ASSIGNMENT -
Copy every record verbatim but exclude the pictures.

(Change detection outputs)

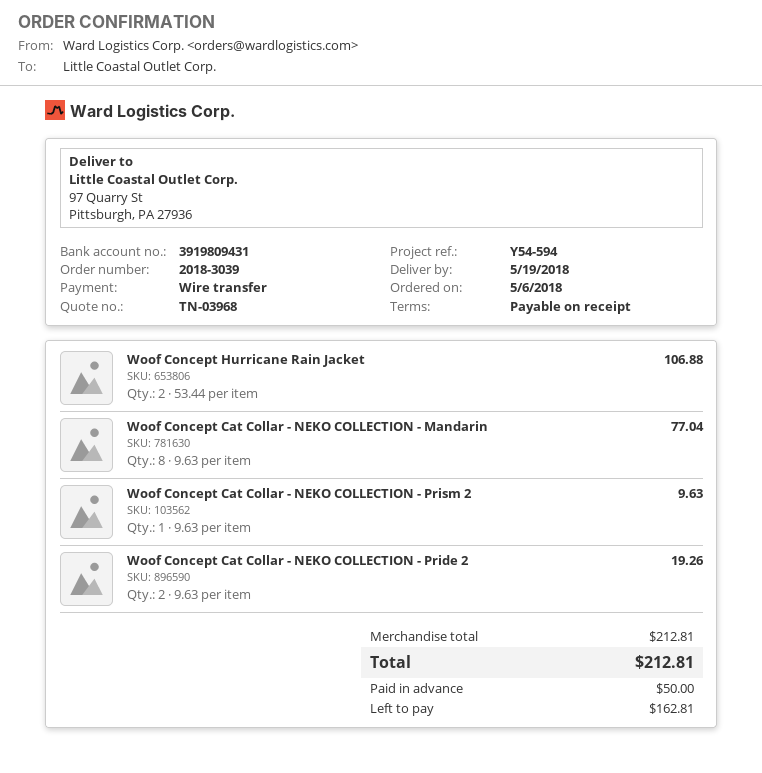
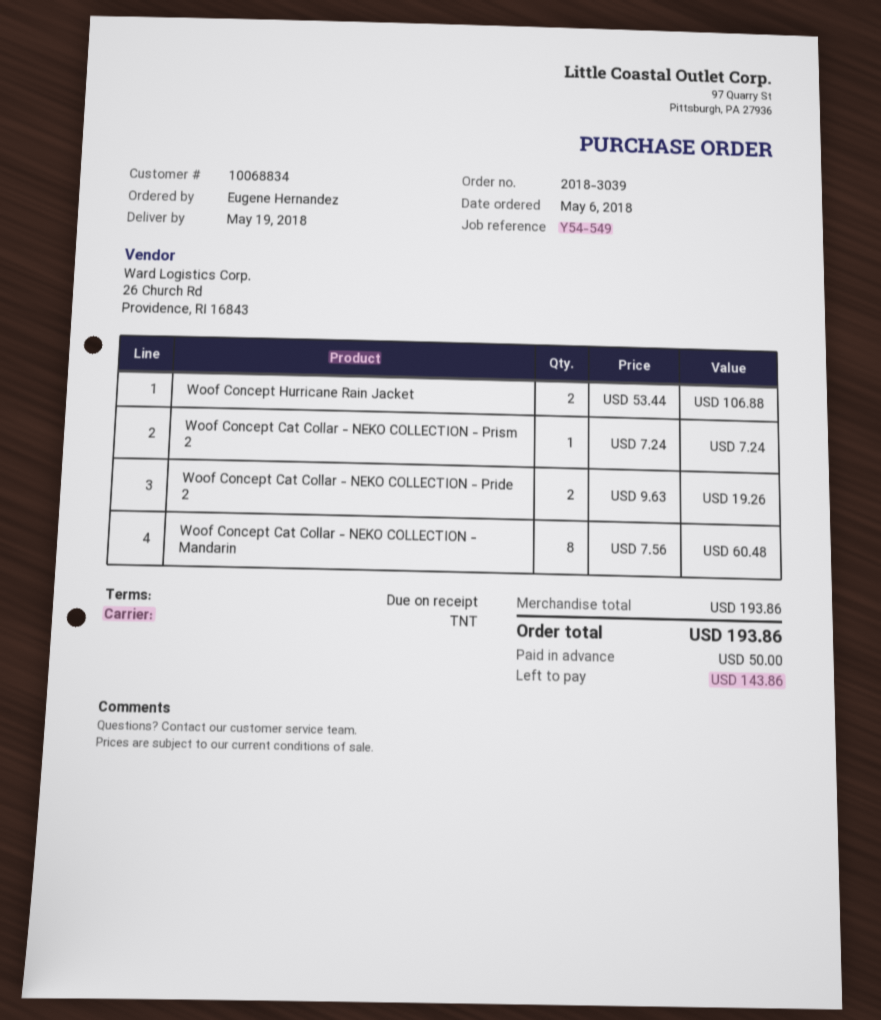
reference: Y54-594 -> Y54-549
Woof Concept Cat Collar - NEKO COLLECTION - Mandarin: 8 x 9.63 = 77.04 -> 8 x 7.56 = 60.48
Woof Concept Cat Collar - NEKO COLLECTION - Prism 2: 1 x 9.63 = 9.63 -> 1 x 7.24 = 7.24
subtotal: 212.81 -> 193.86
total: 212.81 -> 193.86
balance: 162.81 -> 143.86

EXERCISE RESPONSE -
reference: Y54-594 -> Y54-549
Woof Concept Cat Collar - NEKO COLLECTION - Mandarin: 8 x 9.63 = 77.04 -> 8 x 7.56 = 60.48
Woof Concept Cat Collar - NEKO COLLECTION - Prism 2: 1 x 9.63 = 9.63 -> 1 x 7.24 = 7.24
subtotal: 212.81 -> 193.86
total: 212.81 -> 193.86
balance: 162.81 -> 143.86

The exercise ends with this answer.